Il giorno del suo ingresso, il 10 febbraio 1980, disse alla folla: «Mi sento a casa». E non perse mai occasione per dimostrare vicinanza alla città, alla sua gente, ai problemi piccoli e grandi che affliggevano la convivenza, dal centro alle periferie.
Ma nel 1991, un anno prima di Tangentopoli, paragonò la città a Ninive, la capitale assira nella Scrittura simbolo di corruzione. Scrisse una lettera ai sacerdoti delle comunità ecclesiali della diocesi dal titolo Alzati va’ a Ninive la grande città. Giona era il destinatario dell’invito divino echeggiato nell’esortazione martiniana. Il profeta riluttante, che si fa lui stesso lampada. Non è azzardato leggere un’identificazione del cardinale con il profeta riluttante, con il destino di questi chiamato a riportare la luce di Dio là dove gli uomini sembravano aver perso il senso morale dello stare insieme. Per molti, quell’accostamento fu un pugno nello stomaco.
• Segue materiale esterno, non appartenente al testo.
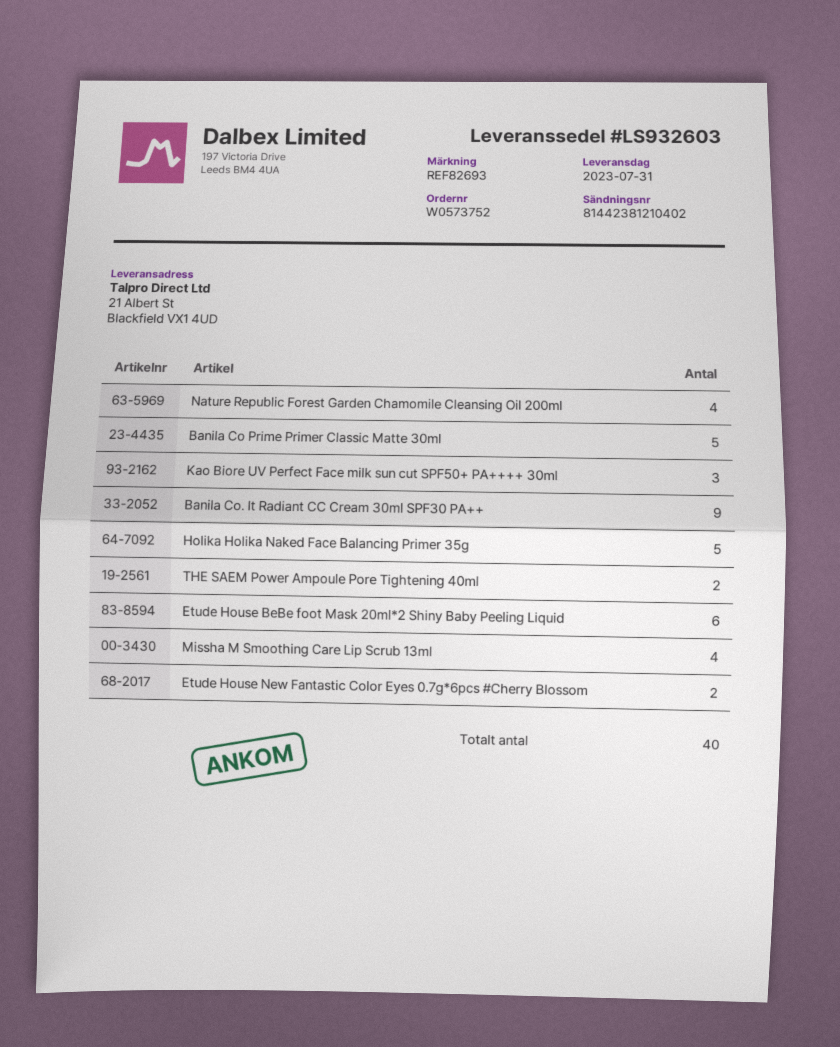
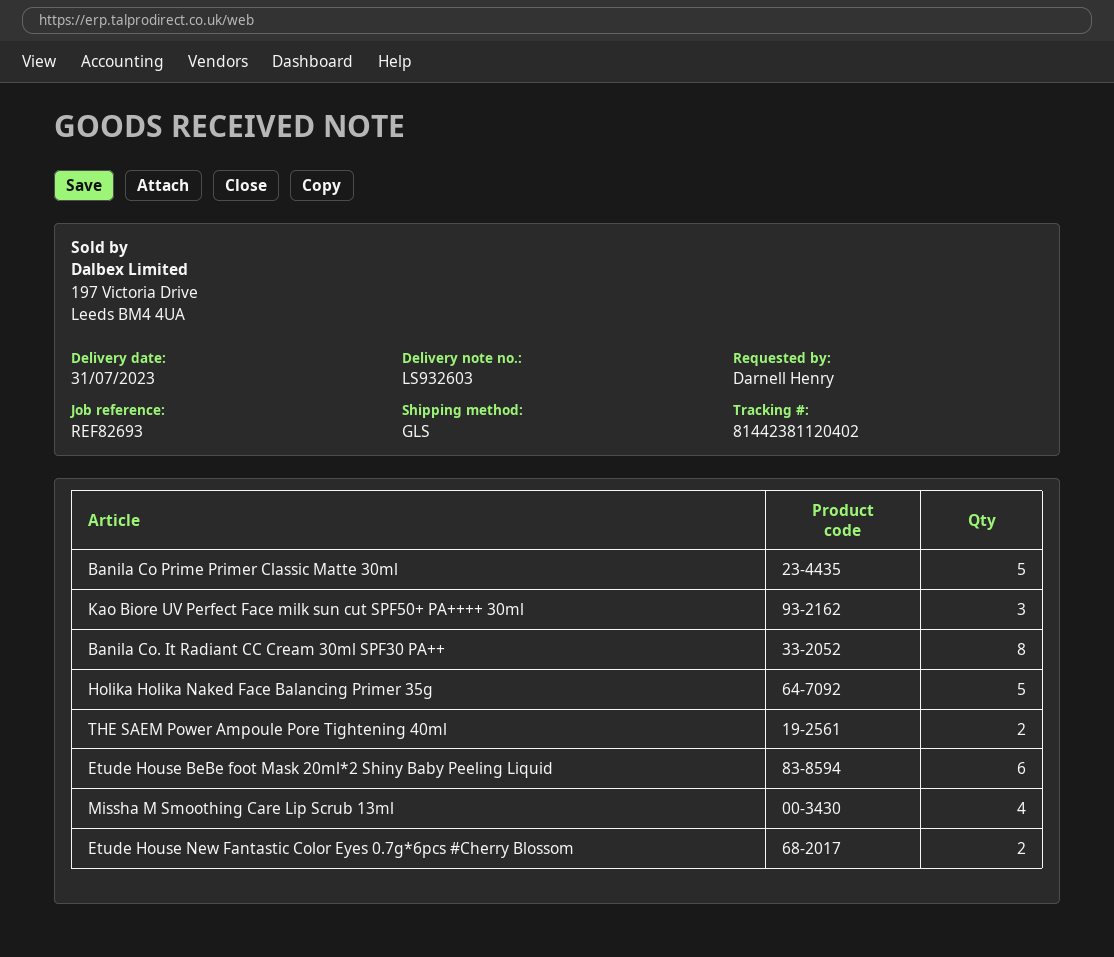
tracking number: 81442381210402 -> 81442381120402
Nature Republic Forest Garden Chamomile Cleansing Oil 200ml: 4 -> none
Banila Co. It Radiant CC Cream 30ml SPF30 PA++: 9 -> 8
Martini aveva ormai abituato la città al linguaggio dei simboli e delle immagini bibliche, che mostravano un potere evocativo di gran lunga più efficace di tanti discorsi e omelie.
«Il libro biblico di Giona descrive la fiducia di Dio e la fatica del profeta a comprendere l’amore di Dio», spiegò il cardinale di fronte allo choc diffuso tra i benpensanti preoccupati dalla equiparazione Ninive/Milano.